India’s retail inflation measured by the Consumer Price Index (CPI) jumped to 6.3 percent in May, the highest in the last six months due to higher food and fuel prices, informed Union Statistics Ministry on June 14, 2021.
The Reserve Bank of India had warned earlier this month that high energy prices could boost inflation while cutting the growth forecast to 9.5% from 10.5% for the current fiscal year that began in April.
The rise in fuel and food prices had put immense pressure on the Reserve Bank to maintain retail inflation at 4 percent with a margin of 2 percent on either side until March 2026. However, the Consumer Price Index (CPI) data overshot the Reserve Bank’s upper margin of 6 percent in May 2021.

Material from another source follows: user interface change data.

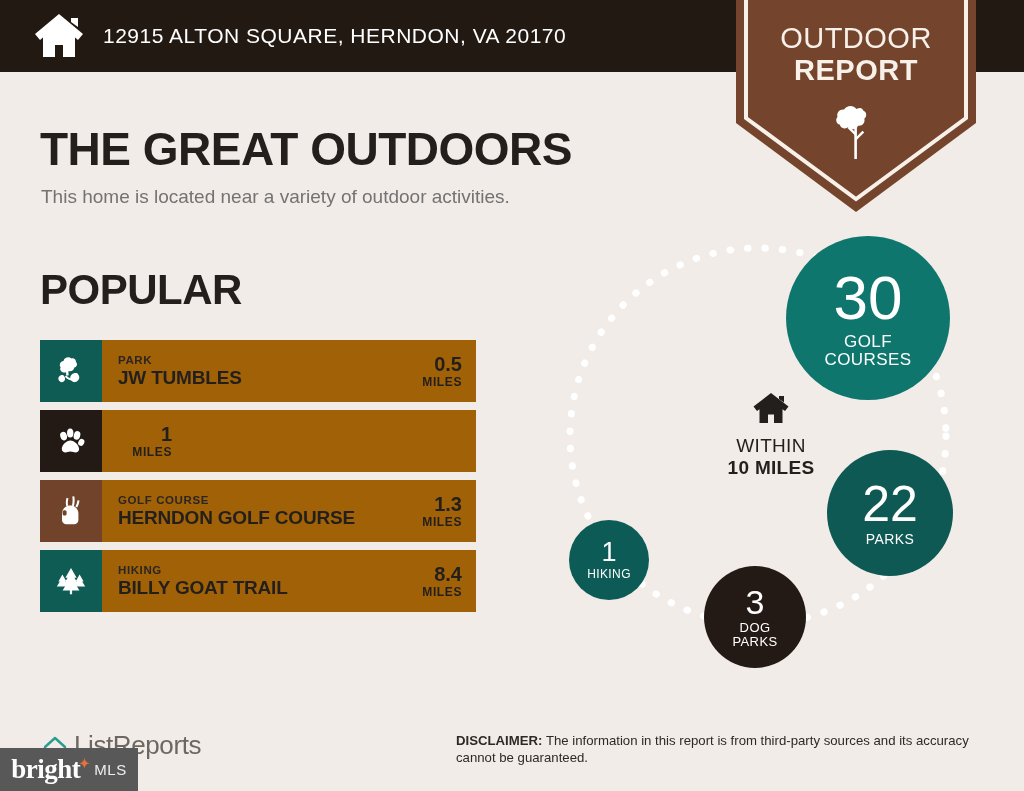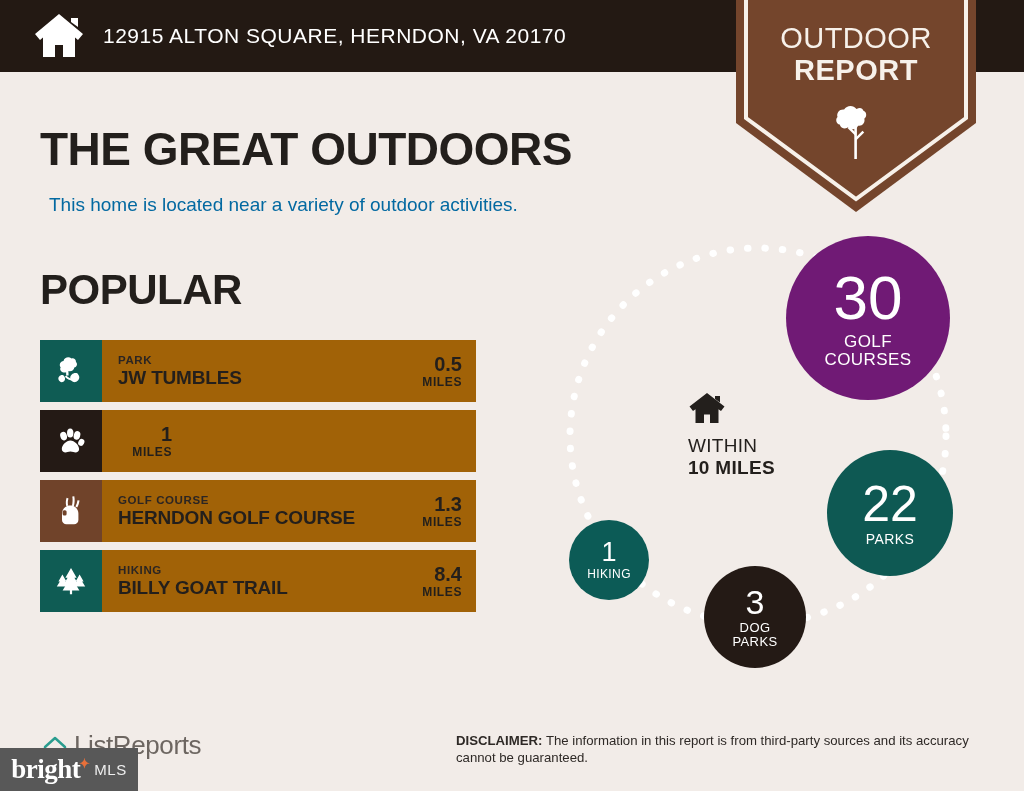"This home is located near" .subtitle { color: #0369a1 -> #737373; margin: 8px -> 0 }
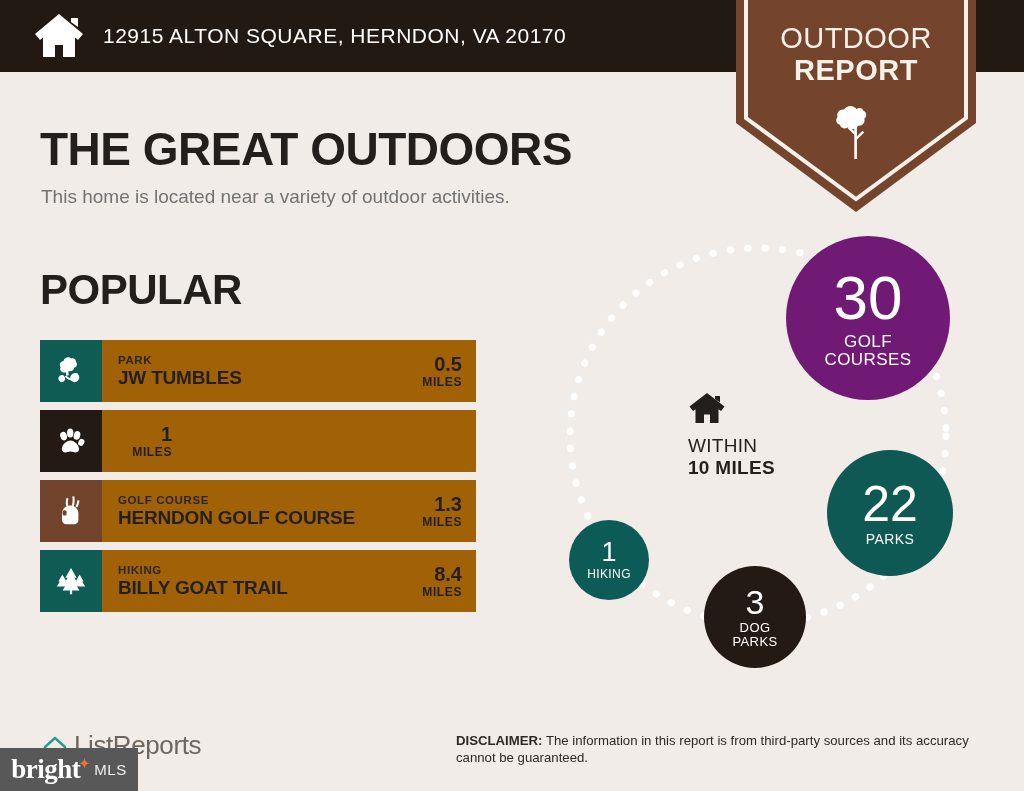"30" .bubble-golf { background: #701a75 -> #0f766e }
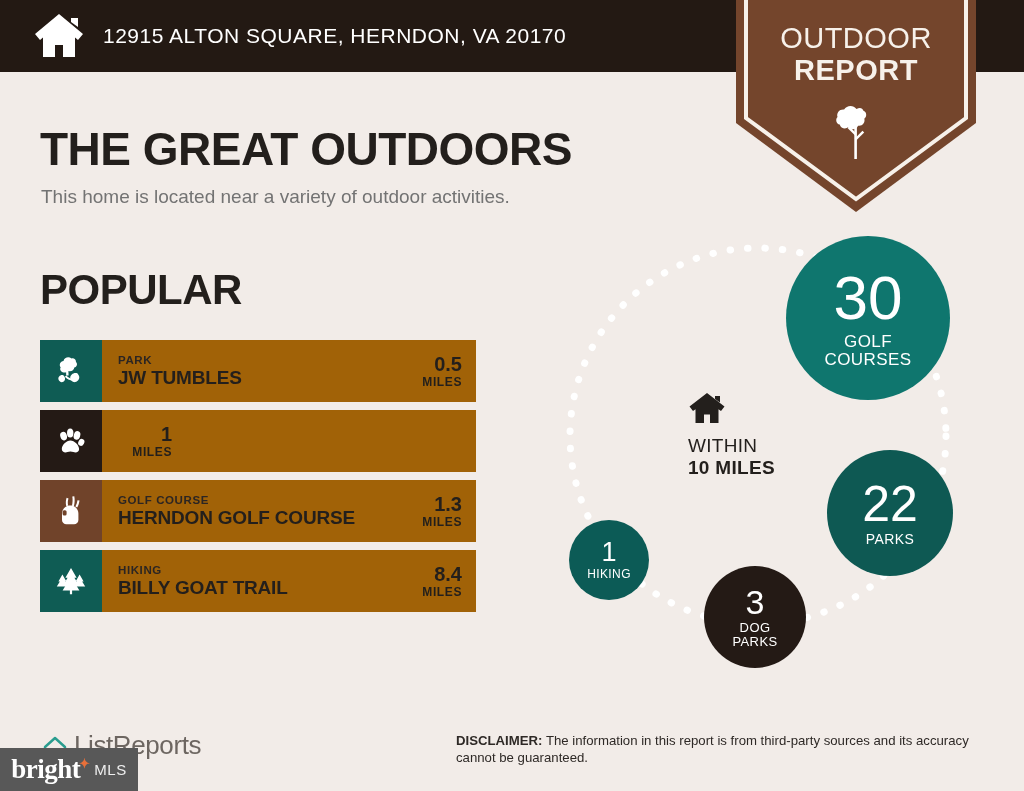"WITHIN" .diagram-center { left: 148px -> 126px; text-align: none -> center }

Key Reasons for Inflation Spike
• According to Union Commerce and Industry Ministry, the high rate of inflation in May 2021 is primarily due to the low base effect and rise in prices of crude petroleum, mineral oils namely petrol, diesel, naphtha, furnace oil and manufactured products as compared to the corresponding month of the previous year.
• The fuel prices have risen in India by over 30 percent since May 2020.
• Further, global recovery has led to an increase in commodity prices including crude prices. The prices of Brent crude futures have risen to over $72 a barrel from a low closing price of $19.33 in March 2020.
As per a Reuters poll, the annual retail inflation in the country rose 6.30% year-on-year in May, up from 4.29% in April. Analysts had forecasted retail inflation to be at 5.30%.
This shows that retail inflation or CPI (Consumer Price Index) witnessed record six-month high in May. The rise was driven by higher prices of food and fuel.
Food inflation accelerated to 5.01 percent in May, compared to 1.96 percent in April. This means that food inflation spiked almost two-and-a-half times between April and May.
The CPI inflation had eased to a three-month low of 4.23 percent in April on the back of a reduction in food prices. However, it rose to 6.3 percent in May.
The high energy and commodity prices have also been rising input costs for companies in India pushing wholesale price inflation (WPI) to at least a 15 year high of 12.94% in May. It was -3.37 percent in May 2020, as per data released by the Centre.
This increase was led by a base effect and rising crude oil prices, making this the fifth continuous month of rise in WPI-based inflation. The WPI inflation had hit double digits at 10.49 percent in April 2021.
What is expected now?
Economists expect the CPI (consumer price inflation) prints to remain above 5% until September driving the annual average CPI to 5.2% for the current fiscal year.
The central bank is expected to tolerate high inflation close to the upper end of its 2-6% target band as the recovery from the second wave is likely to be more gradual and subdued than the first wave.
• The rising prices of consumables and essentials, including food items, is expected to add to the distress faced by Indians who have already been pushed beyond limits with medical expenses and loss of loved ones during the deadly second wave of the COVID-19 pandemic in the April-May period.
• The Indian economy was also badly impacted during this period, as almost 98 percent of districts in the country were under varying degrees of lockdown in April and May. Many states began their phased unlocking process from June following a decline in daily infections.
• Experts expect the inflation spike to continue till September
• There is also a fear of hardening commodity prices pushing the core WPI inflation to rise further.
• Higher prices of commodities may lead to greater reluctance among consumers in terms of spending.
The RBI had left the key interest rate unchanged earlier this month and also agreed to continue its accommodative stance.
The central bank has projected the CPI inflation during 2021-22 to be at 5.1 percent, which includes 5.2 percent CPI inflation in Q1, 5.4 percent in Q2, 4.7 percent in Q3 and 5.3 percent in Q4 of 2021-22.